== GIVEN RECORDS ==

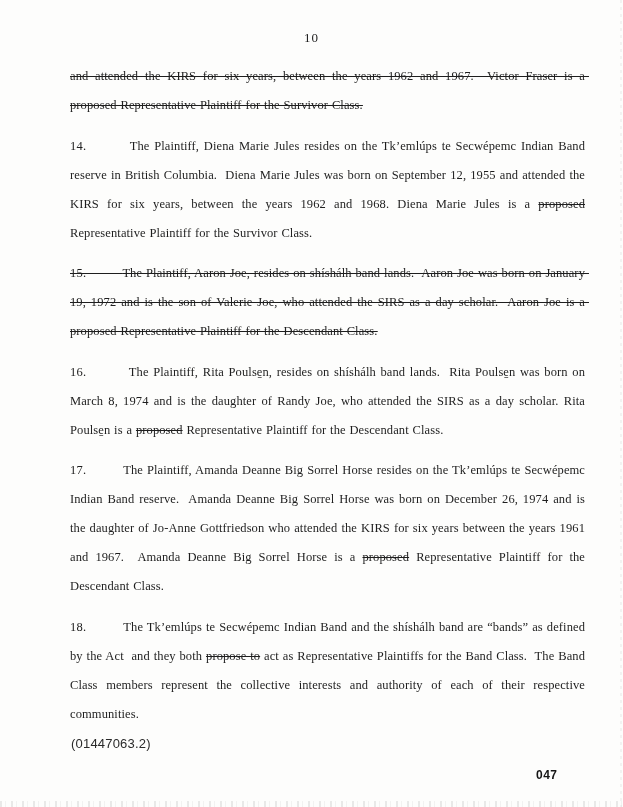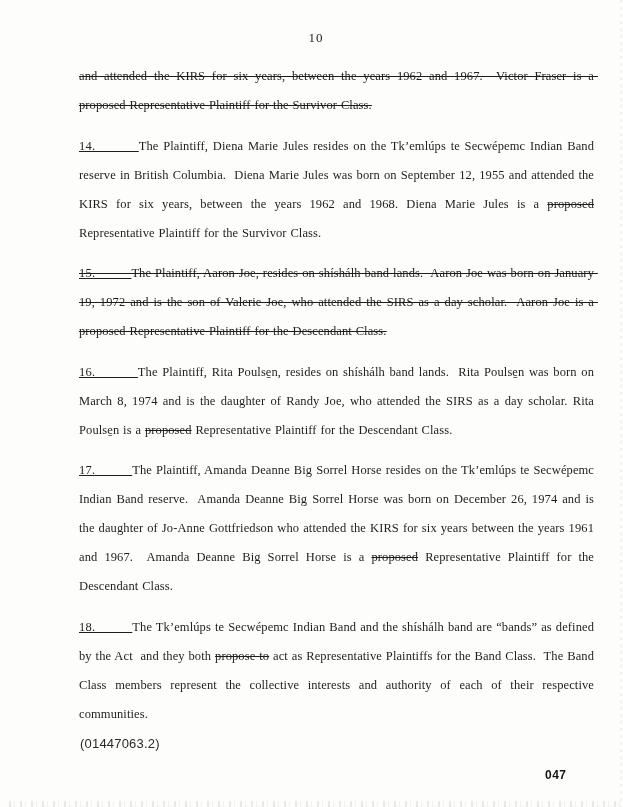--- a/index.html
+++ b/index.html
@@ -18,7 +18,6 @@
   .page {
     position: absolute;
     inset: 0;
-    margin-left: 9px;
   }
   .page-number {
     position: absolute;

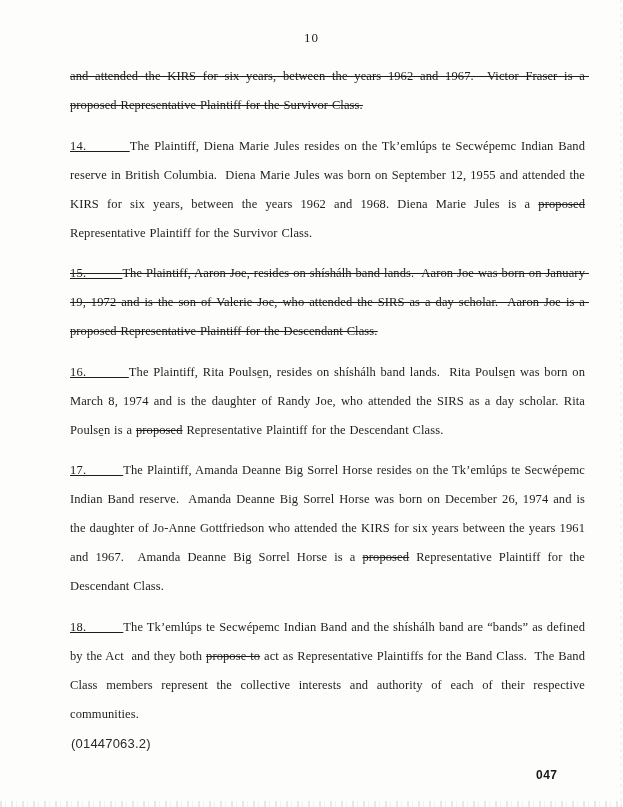--- a/index.html
+++ b/index.html
@@ -49,7 +49,6 @@
   }
   .para-num {
     letter-spacing: 0.2px;
-    text-decoration: underline;
   }
   .file-stamp {
     position: absolute;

===

Begin with the line containing "-49,7 +49,6 @@" and repeat each line exactly until the records above end.

@@ -49,7 +49,6 @@
   }
   .para-num {
     letter-spacing: 0.2px;
-    text-decoration: underline;
   }
   .file-stamp {
     position: absolute;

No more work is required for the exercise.